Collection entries
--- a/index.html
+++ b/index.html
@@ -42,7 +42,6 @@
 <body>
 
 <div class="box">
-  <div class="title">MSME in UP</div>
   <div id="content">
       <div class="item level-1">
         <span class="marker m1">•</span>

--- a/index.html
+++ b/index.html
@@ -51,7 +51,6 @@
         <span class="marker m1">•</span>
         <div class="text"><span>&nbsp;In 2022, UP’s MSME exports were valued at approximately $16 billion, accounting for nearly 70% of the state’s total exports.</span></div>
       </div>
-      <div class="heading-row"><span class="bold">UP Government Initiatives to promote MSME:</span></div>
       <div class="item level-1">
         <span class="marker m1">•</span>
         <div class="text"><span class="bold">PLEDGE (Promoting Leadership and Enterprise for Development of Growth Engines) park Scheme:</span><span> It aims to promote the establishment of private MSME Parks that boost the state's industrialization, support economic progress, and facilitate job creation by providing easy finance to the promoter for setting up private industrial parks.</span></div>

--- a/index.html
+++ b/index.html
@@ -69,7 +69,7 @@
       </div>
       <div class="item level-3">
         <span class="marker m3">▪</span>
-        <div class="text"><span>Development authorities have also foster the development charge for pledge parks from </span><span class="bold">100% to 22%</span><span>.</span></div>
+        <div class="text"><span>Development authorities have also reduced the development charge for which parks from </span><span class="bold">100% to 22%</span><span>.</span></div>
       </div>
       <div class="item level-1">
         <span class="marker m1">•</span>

--

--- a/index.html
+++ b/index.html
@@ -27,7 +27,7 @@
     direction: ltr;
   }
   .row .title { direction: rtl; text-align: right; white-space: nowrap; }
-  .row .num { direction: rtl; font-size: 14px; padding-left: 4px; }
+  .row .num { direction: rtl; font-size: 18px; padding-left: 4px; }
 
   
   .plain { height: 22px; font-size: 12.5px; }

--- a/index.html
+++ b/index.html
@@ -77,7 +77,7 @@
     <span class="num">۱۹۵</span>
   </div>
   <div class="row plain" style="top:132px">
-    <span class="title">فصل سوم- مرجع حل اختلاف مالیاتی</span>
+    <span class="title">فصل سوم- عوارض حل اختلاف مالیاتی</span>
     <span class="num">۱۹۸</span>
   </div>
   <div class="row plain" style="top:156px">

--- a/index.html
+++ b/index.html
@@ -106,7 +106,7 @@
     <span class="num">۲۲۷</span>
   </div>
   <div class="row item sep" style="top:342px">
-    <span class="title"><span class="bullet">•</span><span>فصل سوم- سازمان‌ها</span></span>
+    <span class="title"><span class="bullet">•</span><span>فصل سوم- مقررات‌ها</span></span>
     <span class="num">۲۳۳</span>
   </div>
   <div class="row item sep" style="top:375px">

__Task to carry out__. Nothing but a number should be given: the count of lines in the records that contain the word "اختلاف".

__Answer section__. 2